In a study by Chutko et al. the efficiency of Cerebrolysin in treatment of autism spectrum disorder was evaluated by observing clinical and neurophysiological changes in affected children. In this study, 43 autism children aged 4 to 6 years were assessed by means of quantitative scale of autism severity according to CARS questionnaire. The patients were compared based on clinical and electroencephalographic examination and classified in to exogenous (organic) and endogenous variants. The lower scores of CARS and higher cerebral cortex functional immaturity was detected in endogenous autism. Totally 27 children (62.8%) showed improvement in signs. Improvement was considered in 13 patients (56.5%) with endogenous autism and in 14 children (70%) with organic autism (26).
In another study by Chen et al. Cerebrolysin was reported as an effective agent in improvement of cognitive function in patients with mild traumatic brain injury during 3 months after injury, significantly drawing ability and long-term memory (27). Cerebrolysin treatment in girls with Rett syndrome performed by Gorbachevskaya et al. showed improvement in attention level, motor function, behavior and nonverbal social communication and normalization of Electroencephalogram (28).
Similarly in a study by Cuevas et al. the effect of Cerebrolysin (daily injection of 2.5 mL/Kg i.p. during 15 days) was studied on a rat model with autism. Total 43 male and 51 pregnant female rats were injected with valproic acid (600 mg/Kg) at the embryonic day 12.5, in order to demonstrate behavioral and synaptic impairment.
In another prospective clinical study by Radzivil and Bashina (29) 25 patients with autism aged from 3 to 8 years received two courses of injections (15 intramuscular injections, 1.0 mL every other day) with 2 months interval and basic antipsychotic therapy (typical neuroleptics). After the 1st Cerebrolysin course, significant improvement was detected in 38% patients. Improvement was reported in approximately 50% after the second course of injections and 71% during follow-up (180th day) which was lower than 90% improvement compared to the present study. The autism severity based on the CARS scale decreased from the day 0 to the day 180, from 37.7 to 32.6 scores, respectively. The patients demonstrated a considerable decline in mental retardation, a great improvement in attention during task performing, receptive and expressive speech, fine motor function, cognitive activity, cognitive performance and perception (30).

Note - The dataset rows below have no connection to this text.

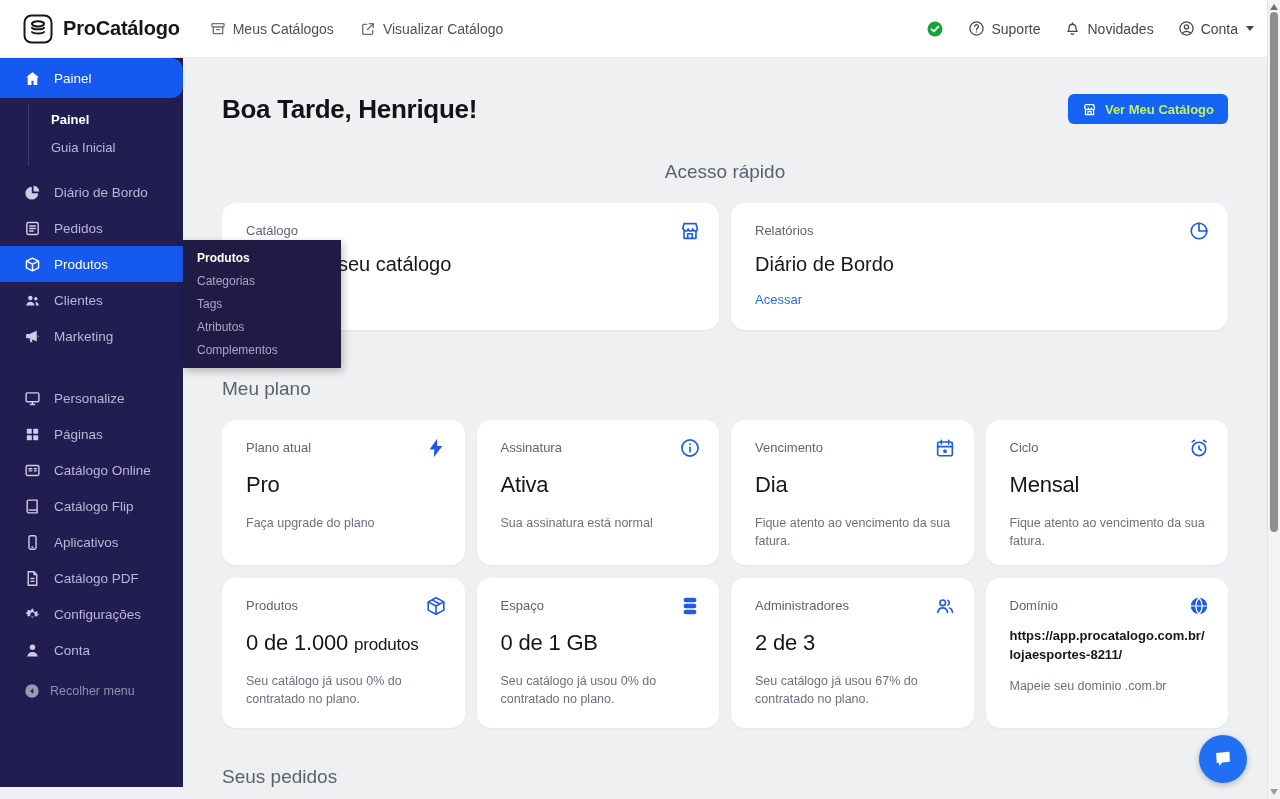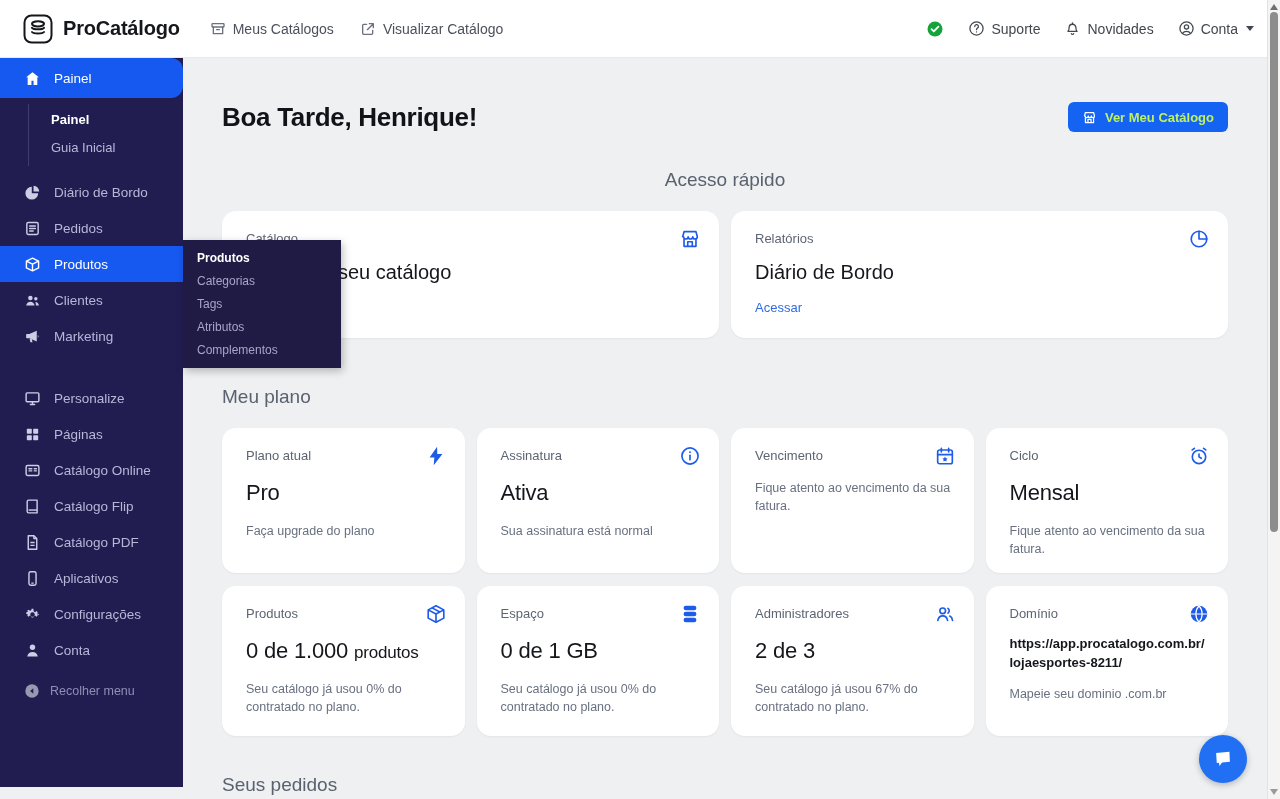"Boa Tarde, Henrique!" .main { padding: 16px 39px -> 8px 39px }
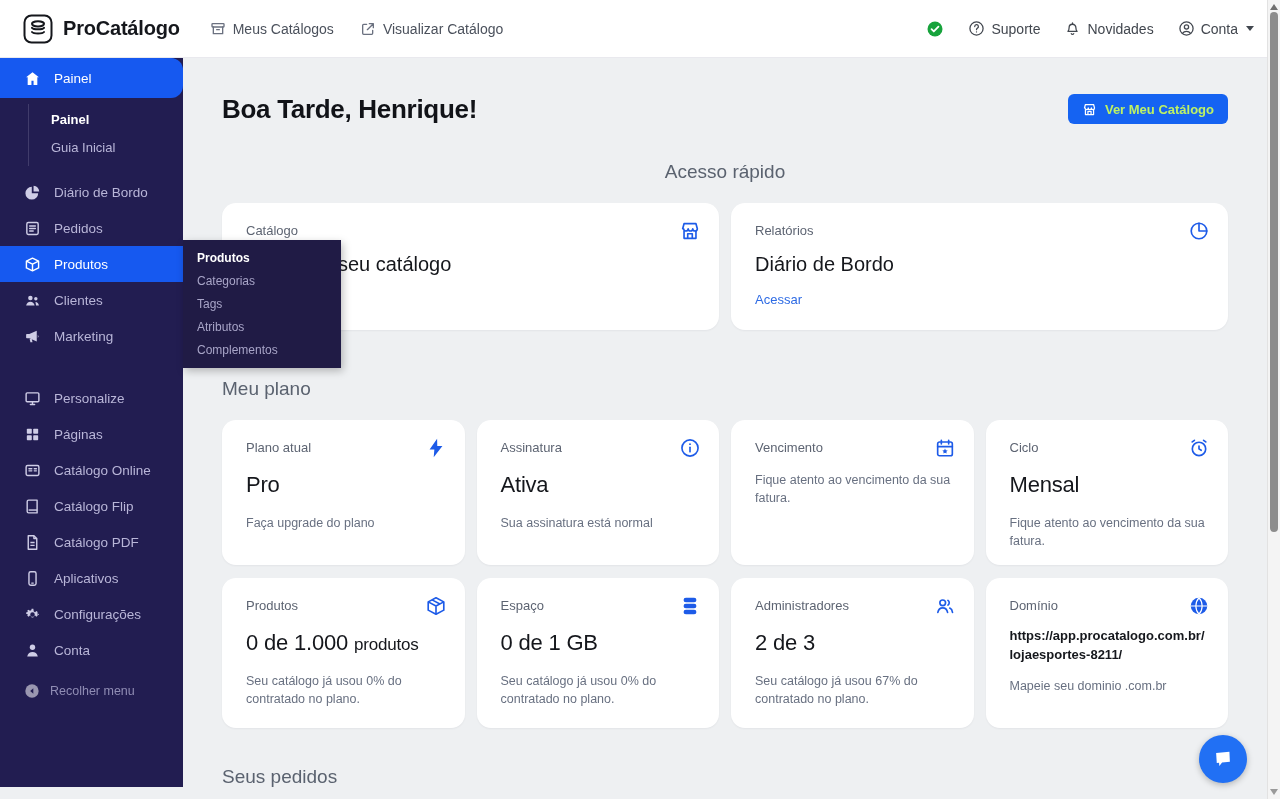"Dia" div.c-value { html: none -> <div>Dia</div> }
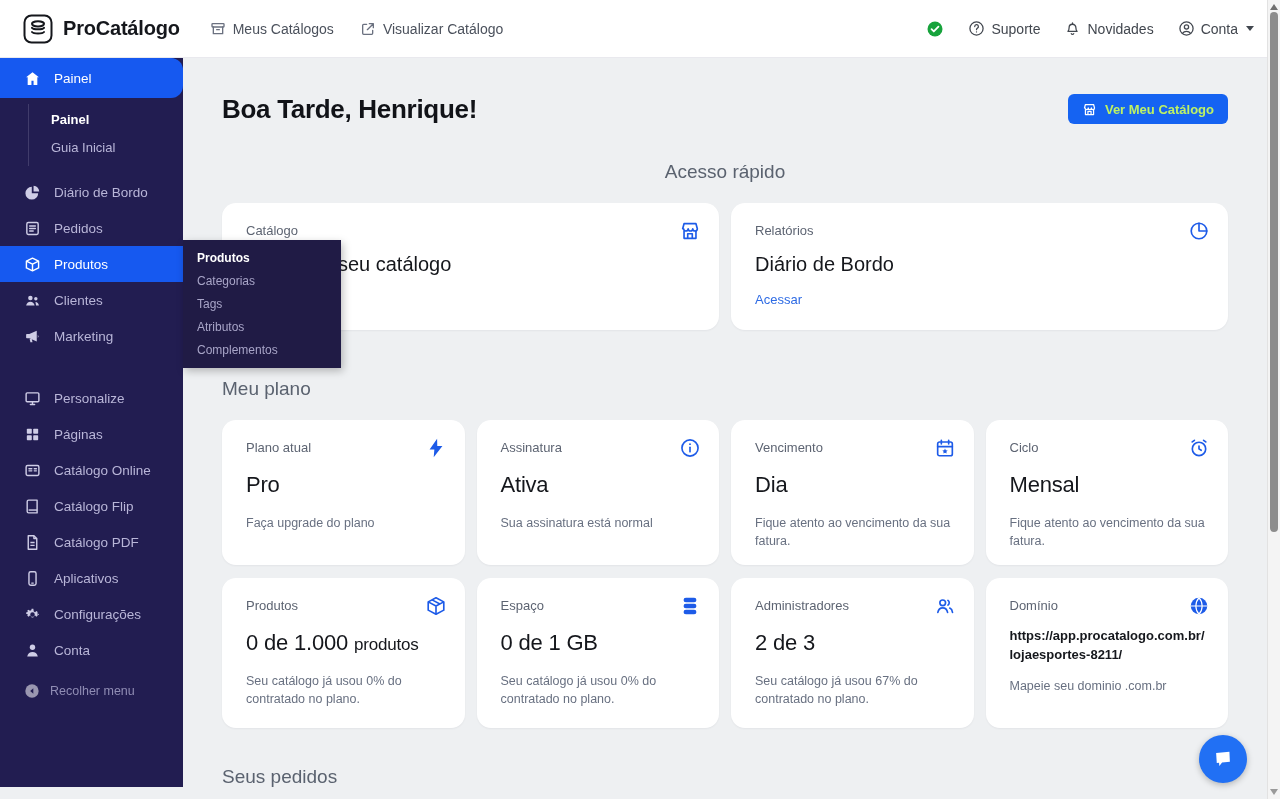"Catálogo PDF" div.s-item { order: before "Aplicativos" -> after "Aplicativos" }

Krasnoperova et al. evaluated nineteen children aged 2 - 8 years with childhood autism and 8 with Asperger’s syndrome. Cerebrolysin was prescribed for treatment in inpatient clinic. All the patients received 10 injections (intramuscularly) of 0.1 mL Cerebrolysin, daily during 5 days. Cerebrolysin resulted in improvement of cognitive functions (expressive and receptive speech, fine motoring, and playing). All patients with Asperger’s syndrome and 89% patients with childhood autism revealed improvement. No therapeutic adverse effects were seen (20) as in our study. The current study was carried out on a greater sample size compared to Radzivil et al. (29) and Krasnoperova et al. (20) study.

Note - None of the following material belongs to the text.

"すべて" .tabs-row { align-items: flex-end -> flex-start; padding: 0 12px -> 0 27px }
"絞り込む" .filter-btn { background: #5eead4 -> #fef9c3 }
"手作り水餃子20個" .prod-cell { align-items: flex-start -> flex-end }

The main difficulty in performance of this research was that neither of the parents accepted to enroll their children in control group with placebo intervention. Another difficulty was lack of previous studies in the research area regarding safety and efficiency of Cerebrolysin. Literature findings are the foundation for the researcher to achieve research objectives. There were limited clinical trials to assess Cerebrolysin efficacy and safety in autism children prospectively.

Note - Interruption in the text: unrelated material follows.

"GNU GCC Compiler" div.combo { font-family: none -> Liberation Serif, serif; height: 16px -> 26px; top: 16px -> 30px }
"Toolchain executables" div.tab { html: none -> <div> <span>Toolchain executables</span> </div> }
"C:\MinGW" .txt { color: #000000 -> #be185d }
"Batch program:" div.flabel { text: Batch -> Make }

The most significant advantage of this study was the first administration of a new medicine in Iran in order to improve the cognition, nonverbal and verbal aspects of children with Autism spectrum disorders.
Despite the efficiency of Cerebrolysin observed in this study, its partial use may be limited by the large number of intramuscular injections, i.e. nine per month. Sustained release formulation may alleviate this limitation if this therapy proves to be beneficial in future studies.
5.1. Conclusions
In the present study the effect of Cerebrolysin on behavioral, nonverbal and verbal development in children with autism was assessed and all evaluated items except level and consistency of intellectual response showed favorable reduction. Total CARS score demonstrated more than 10% improvement. Also, ninety percent of children showed improvement. This partial response was determined as an acceptable result in children with autism.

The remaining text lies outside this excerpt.